[GIVEN RECORDS]
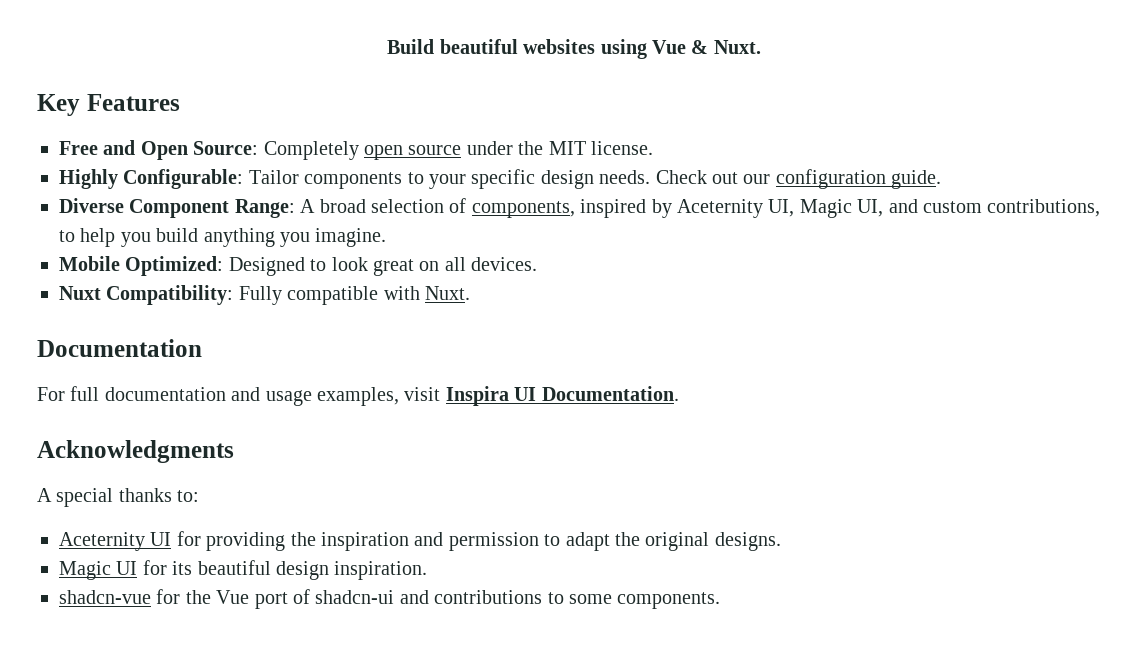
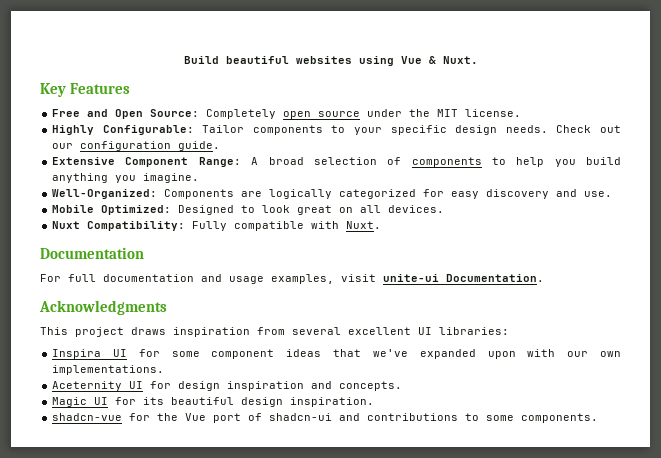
- Diverse Component Range: A broad selection of components, inspired by Aceternity UI, Magic UI, and custom contributions, to help you build anything you imagine.
+ Extensive Component Range: A broad selection of components to help you build anything you imagine.
+ Well-Organized: Components are logically categorized for easy discovery and use.
- For full documentation and usage examples, visit Inspira UI Documentation.
+ For full documentation and usage examples, visit unite-ui Documentation.
- A special thanks to:
- Aceternity UI for providing the inspiration and permission to adapt the original designs.
+ This project draws inspiration from several excellent UI libraries:
+ Inspira UI for some component ideas that we've expanded upon with our own implementations.
+ Aceternity UI for design inspiration and concepts.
[/GIVEN RECORDS]
> **ACTION ITEM**
Please go through the entries and show every line with the word "usage".

> **ANSWER BELOW**
- For full documentation and usage examples, visit Inspira UI Documentation.
+ For full documentation and usage examples, visit unite-ui Documentation.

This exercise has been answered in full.